The servers are designed for AI applications where low latency and high application performance are key requirements. The 2U NVIDIA HGX A100 4-GPU system has been designed to deploy modern AI training clusters at scale with high-speed CPU-GPU and GPU-GPU interconnects.
The system is able to reduce energy usage and costs by sharing power supplies and cooling fans, reducing carbon emissions, and supporting a range of discrete GPU accelerators, which can be matched to the workload. Both of these systems include advanced hardware security features that are enabled by the latest Intel Software Guard Extensions (Intel SGX).
"Supermicro engineers have created another extensive portfolio of high-performance GPU-based systems that reduce costs, space, and power consumption compared to other designs," said Charles Liang, president and CEO, Supermicro. “With our innovative design, we can offer customers NVIDIA HGX A100 (code name Redstone) 4-GPU accelerators for AI and HPC workloads in dense 2U form factors. Also, our 2U 2-Node system is designed to share power and cooling components which reduce OPEX and the impact on the environment."
The 2U NVIDIA HGX A100 server is based on the 3rd Gen Intel Xeon Scalable processors with Intel Deep Learning Boost technology and is optimised for analytics, training, and inference workloads.
The system can deliver up to 2.5 petaflops of AI performance, with four A100 GPUs fully interconnected with NVIDIA NVLink, providing up to 320GB of GPU memory to speed breakthroughs in enterprise data science and AI. The system is up to 4x faster than the previous generation GPUs for complex conversational AI models like BERT large inference and delivers up to 3x performance boost for BERT large AI training.

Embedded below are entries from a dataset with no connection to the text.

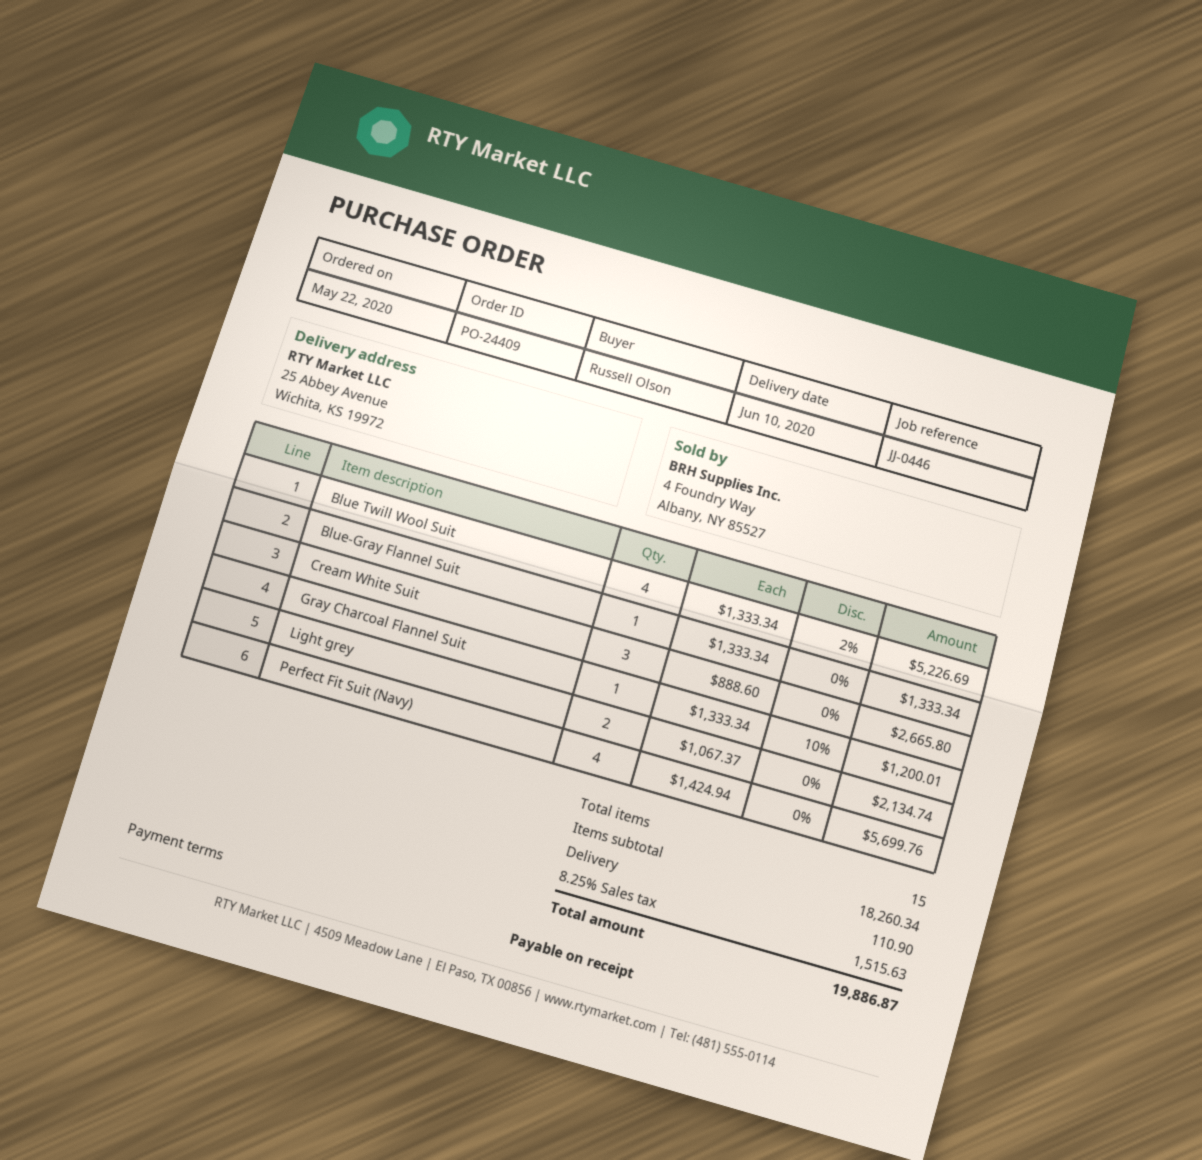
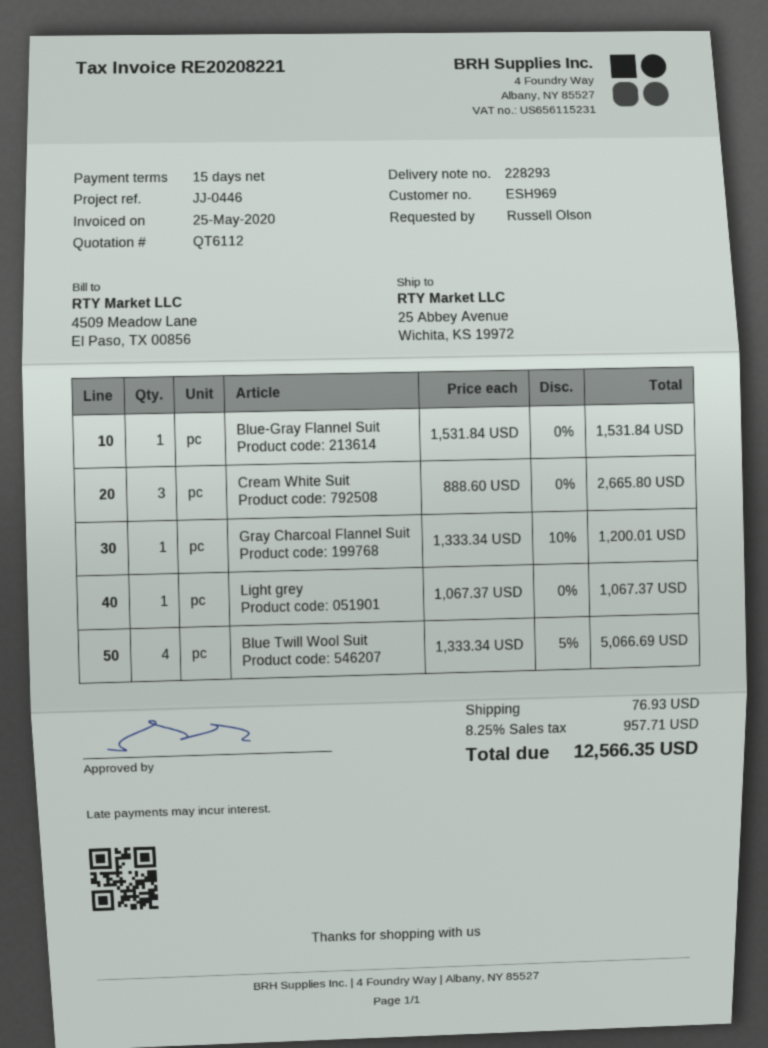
payment terms: on receipt -> 15 days
Blue Twill Wool Suit: 4 x 1333.34 - 2% = 5226.69 -> 4 x 1333.34 - 5% = 5066.69
Blue-Gray Flannel Suit: 1 x 1333.34 = 1333.34 -> 1 x 1531.84 = 1531.84
Light grey: 2 x 1067.37 = 2134.74 -> 1 x 1067.37 = 1067.37
Perfect Fit Suit (Navy): 4 x 1424.94 = 5699.76 -> none
shipping: 110.90 -> 76.93
tax: 8.25% = 1515.63 -> 8.25% = 957.71
total: 19886.87 -> 12566.35

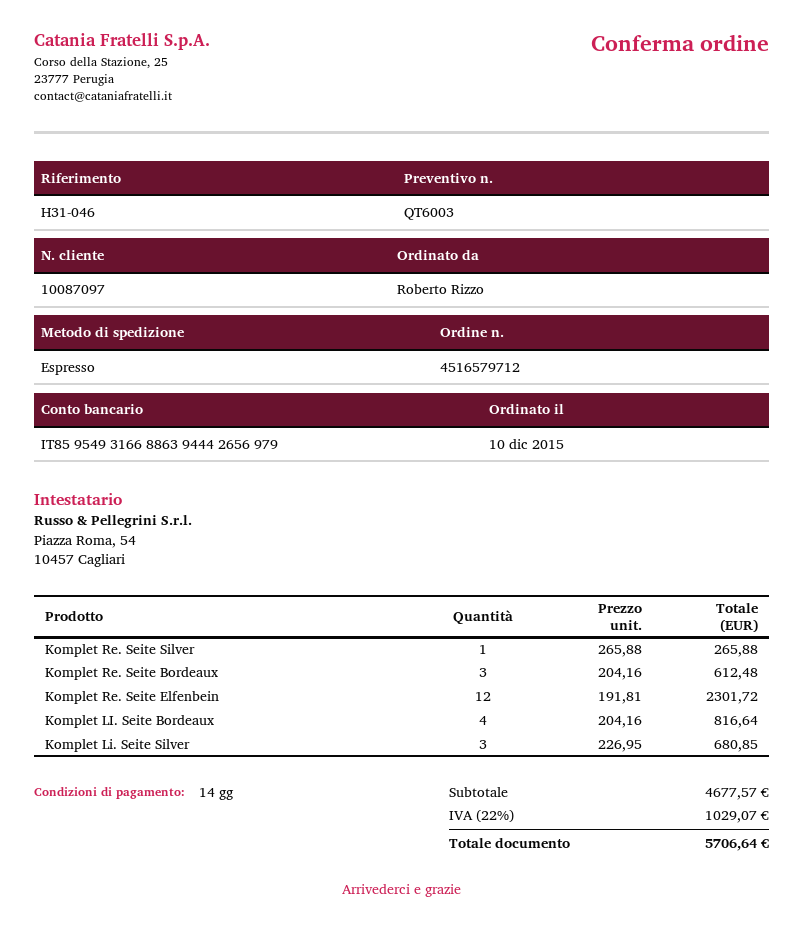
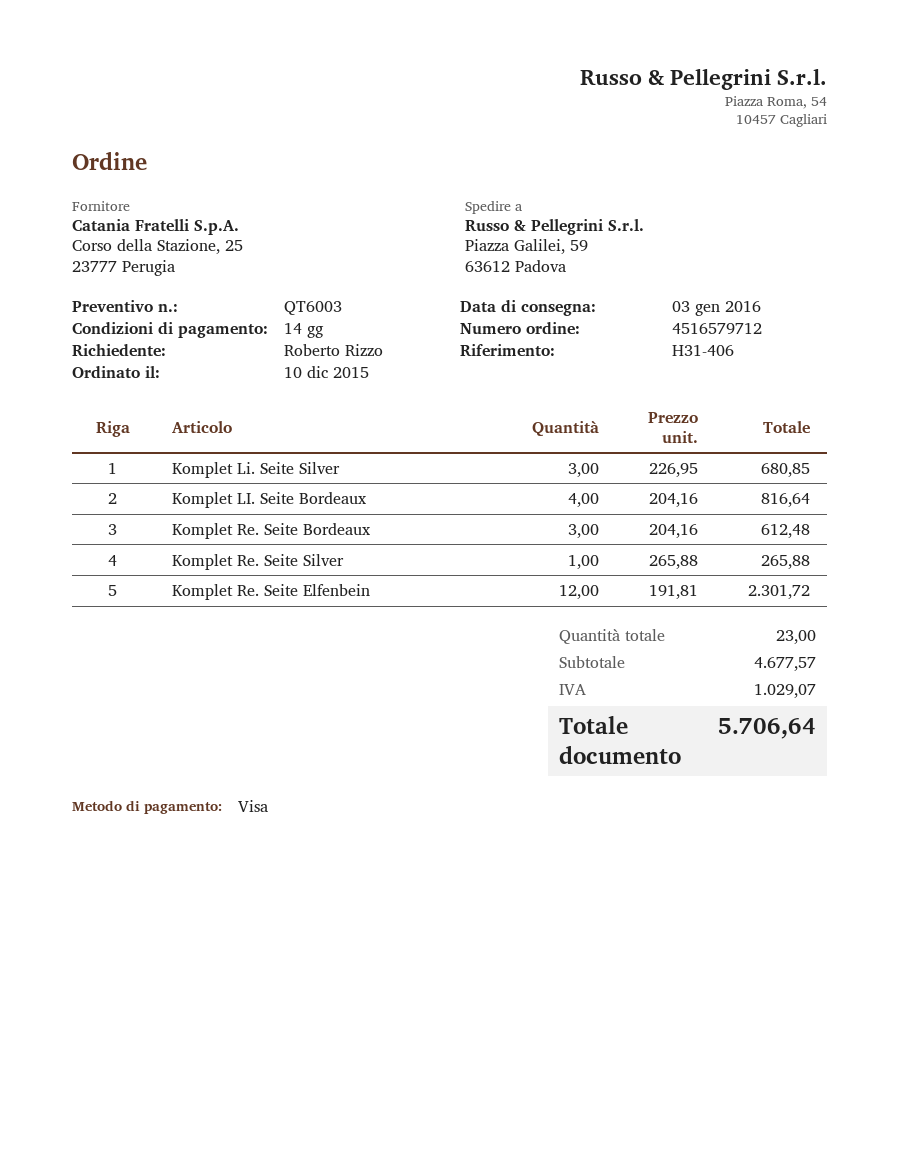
reference: H31-046 -> H31-406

In addition, the advanced thermal and cooling designs make these systems suitable for high-performance clusters where node density and power efficiency are priorities.
Liquid cooling is also available for these systems, resulting in even more OPEX savings. Intel Optane Persistent Memory (PMem) is also supported on this platform, enabling significantly larger models to be held in memory, close to the CPU, before processing on the GPUs. For applications that require multi-system interaction, the system can also be equipped with four NVIDIA ConnectX-6 200Gb/s InfiniBand cards to support GPUDirect RDMA with a 1:1 GPU-to-DPU ratio.
The 2U 2-Node is an energy-efficient resource-saving architecture designed for each node to support up to three double-width GPUs. Each node also features a single 3rd Gen Intel Xeon Scalable processor with up to 40 cores and built-in AI and HPC acceleration.
A wide range of AI, rendering, and VDI applications are seen as benefitting from this balance of CPUs and GPUs.
Equipped with Supermicro's advanced I/O Module (AIOM) expansion slots for fast and flexible networking capabilities, the system can also process massive data flow for demanding AI/ML applications, deep learning training, and inferencing while securing the workload and learning models. It is also suitable for multi-instance high-end cloud gaming and many other compute-intensive VDI applications.
In addition, Virtual Content Delivery Networks (vCDNs) will be able to meet increasing demands for streaming services. Power supply redundancy is built-in, as either node can use the adjacent node's power supply in the event of a failure.